Der erste Akt war zu Ende, die Logentür klappte. Luise wandte das Gesicht: Onkel Georg trat ein.

»Ich mache ihm Platz«, sagte Karl August und erhob seine kurze Gestalt im blauen preußischen Rock. »Auf Wiedersehen, auf Wiedersehen!«

Ein paar Minuten später saß der liebste Onkel neben Luise und Ika.

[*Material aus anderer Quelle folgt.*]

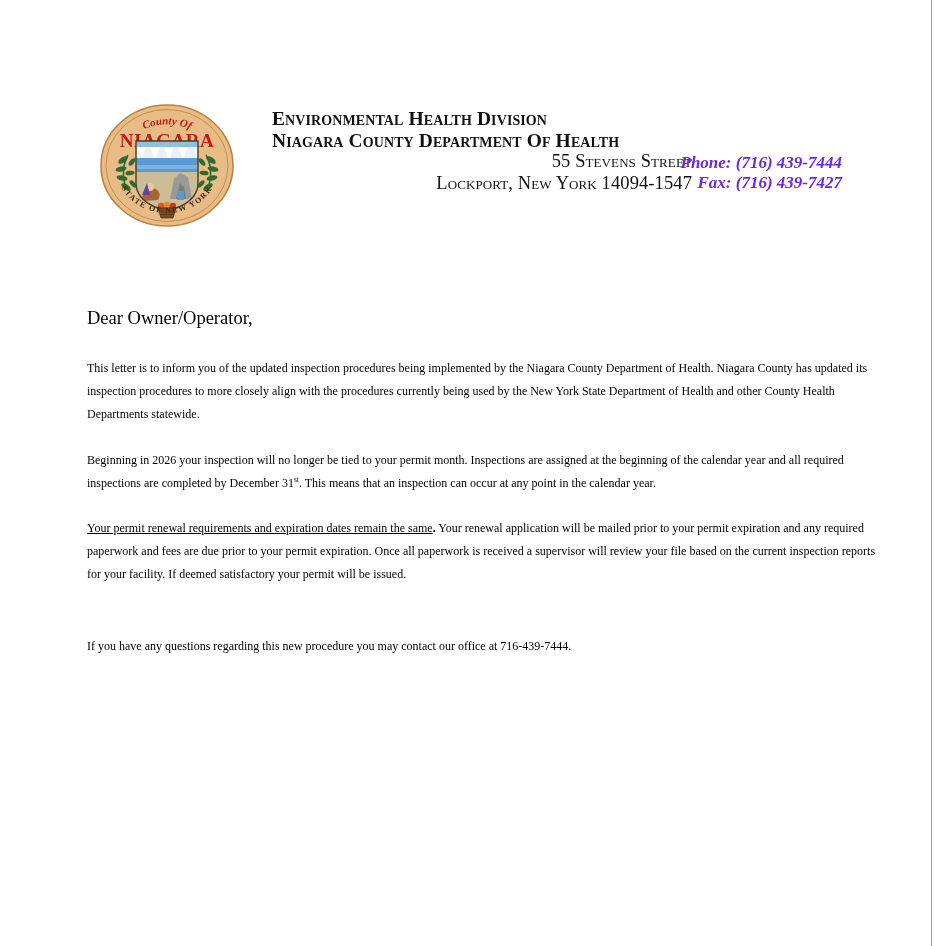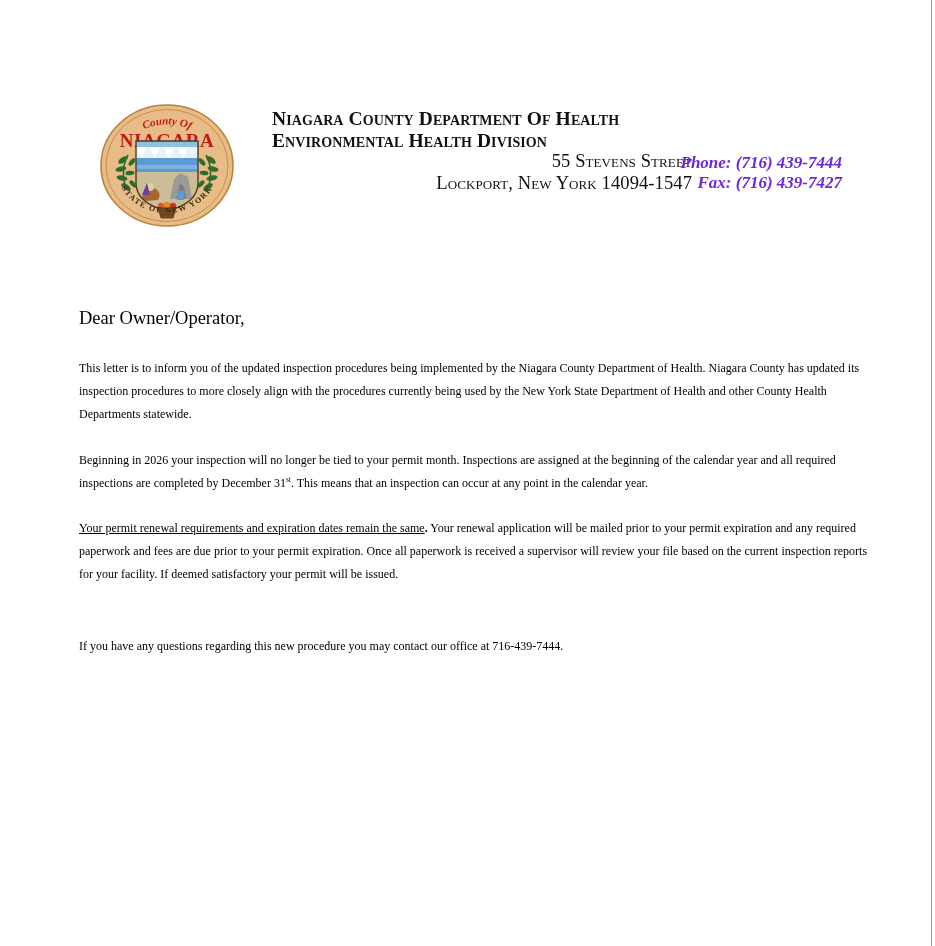"Niagara County Department Of Health" div.org-line { order: before "Environmental Health Division" -> after "Environmental Health Division" }
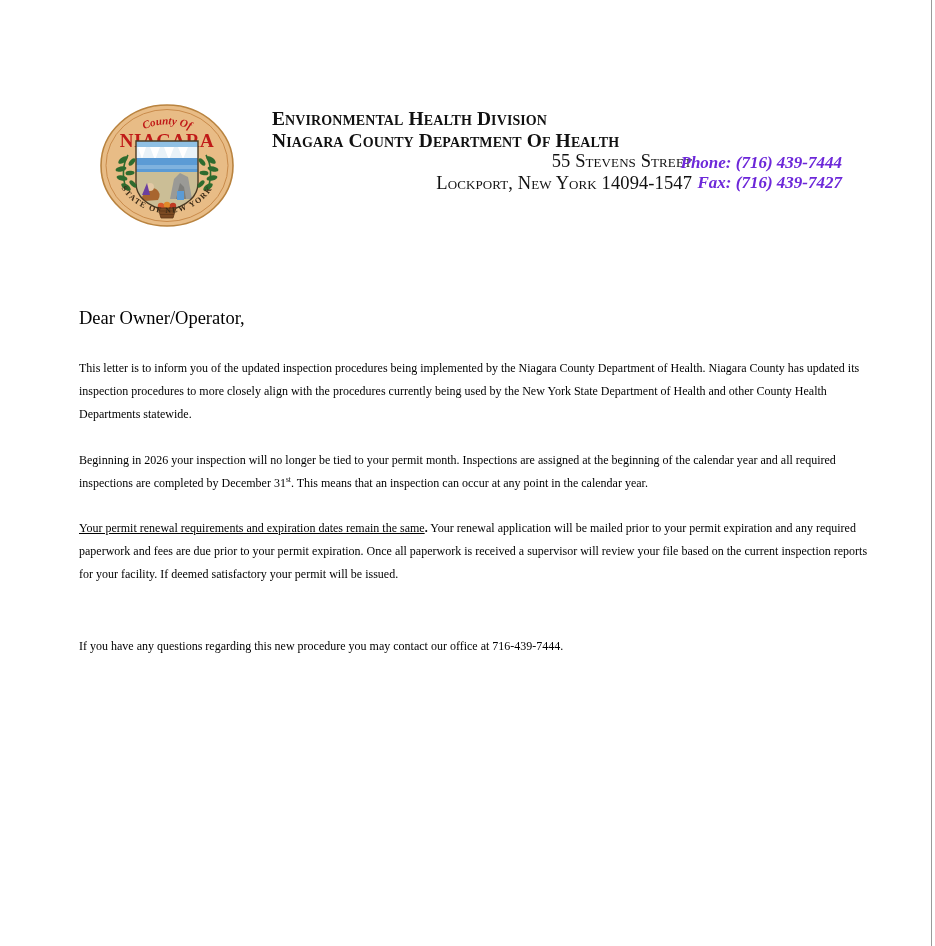"Dear Owner/Operator," .letter-body { left: 79px -> 87px }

Und plötzlich bog er sein gutes, vertrautes Gesicht zu Luise herüber und sagte sonderbar ernst:

»Der Kronprinz von Preußen ist im Theater.«

Sie war so ahnungslos gewesen. Sie hatte sich nichts Besonderes gedacht bei dieser überstürzten Reise, sie hatte auch die Nachricht, daß sie dem König vorgestellt werden sollten, hingenommen wie irgendeine andere, die ein klein wenig zwangvoll war. Nun sprach plötzlich ihr Instinkt.

Ahnung überflutete sie.

Über ihr Herz floß eine unbegreifliche Welle weher Dunkelheit – und zugleich doch war es ihr, als löse sich der Raum, als sei sie weit fortgeführt aus Mauern, Haus und Stadt, unter einen hellen Himmel und in den Schimmer des Frühlings.

Ihre Lippen öffneten sich leise, vor ihren Augen verschwammen die Lichter, der Uniformglanz, die Gesichter der Menschen. Sie fühlte einen leisen Schwindel, einen sonderbaren Rauschzustand:

Unschuld begriff, daß sie bestimmt ist, einst ein Schicksal zu haben.